(Detected change data)
_ _ _ _

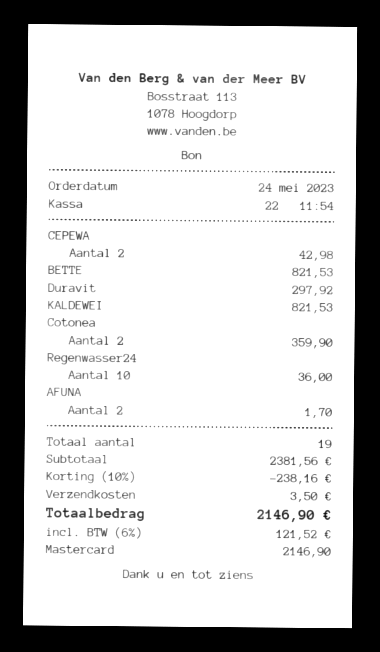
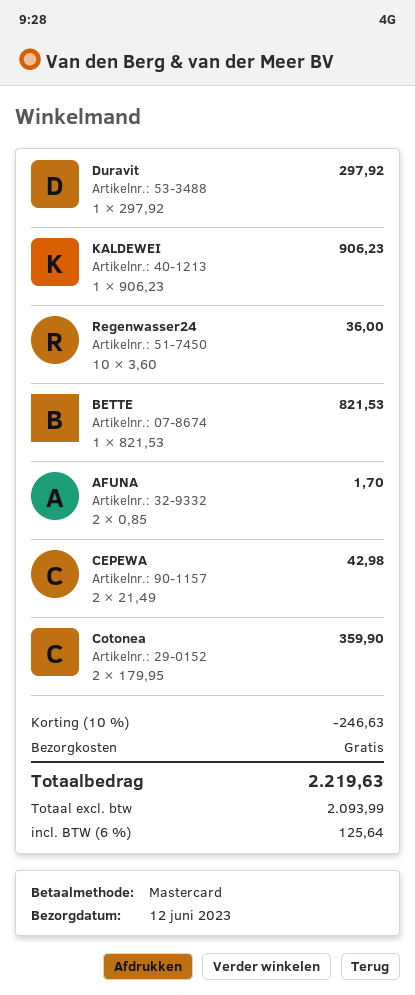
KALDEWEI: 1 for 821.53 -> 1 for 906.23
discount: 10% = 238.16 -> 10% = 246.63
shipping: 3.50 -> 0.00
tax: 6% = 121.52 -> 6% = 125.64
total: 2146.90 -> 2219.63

_ _ _ _

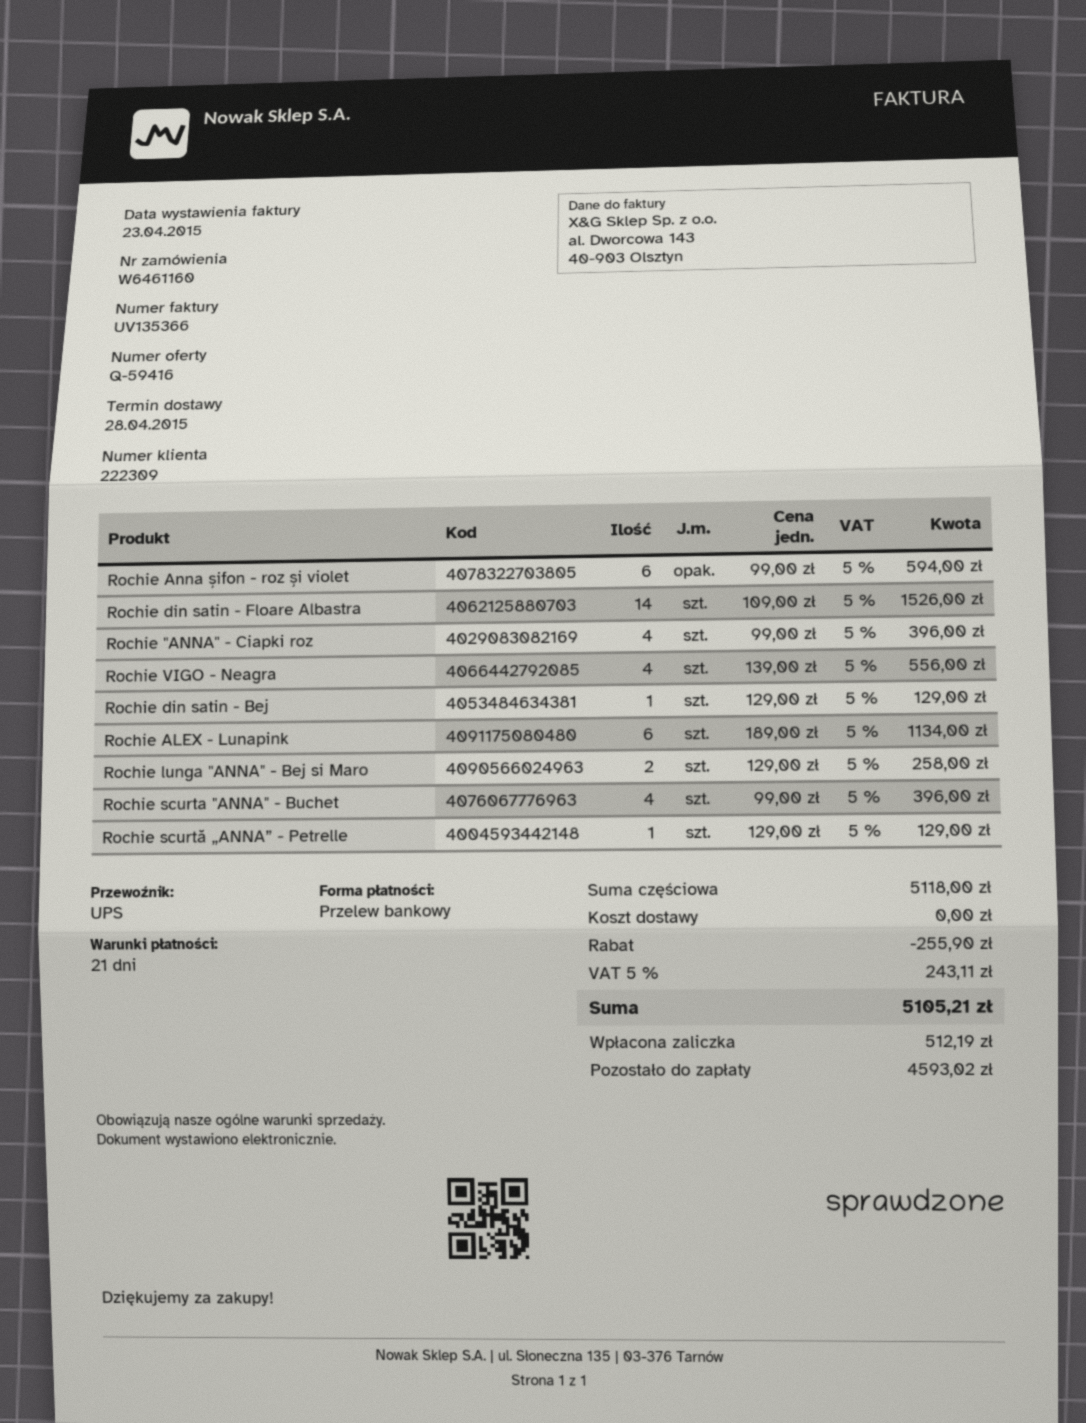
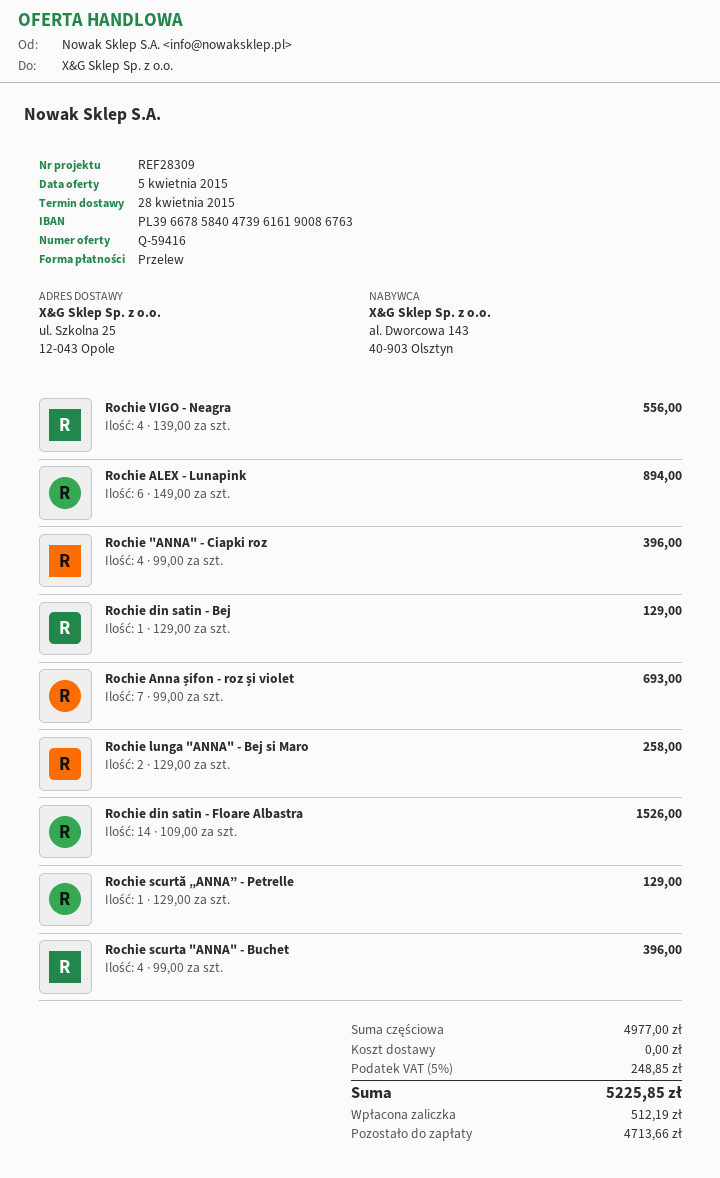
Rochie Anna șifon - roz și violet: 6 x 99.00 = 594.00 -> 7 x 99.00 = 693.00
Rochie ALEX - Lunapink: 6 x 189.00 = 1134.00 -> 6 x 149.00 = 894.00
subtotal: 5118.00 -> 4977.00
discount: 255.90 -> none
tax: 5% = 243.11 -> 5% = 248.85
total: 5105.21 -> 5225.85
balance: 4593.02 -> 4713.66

_ _ _ _

**What the task requires**
Beginning with the line that has "KALDEWEI: 1 for 821.53 -> 1 for 906.23" and ending with the line that has "total: 2146.90 -> 2219.63", set down the lines above exactly and include no others.

**Response**
KALDEWEI: 1 for 821.53 -> 1 for 906.23
discount: 10% = 238.16 -> 10% = 246.63
shipping: 3.50 -> 0.00
tax: 6% = 121.52 -> 6% = 125.64
total: 2146.90 -> 2219.63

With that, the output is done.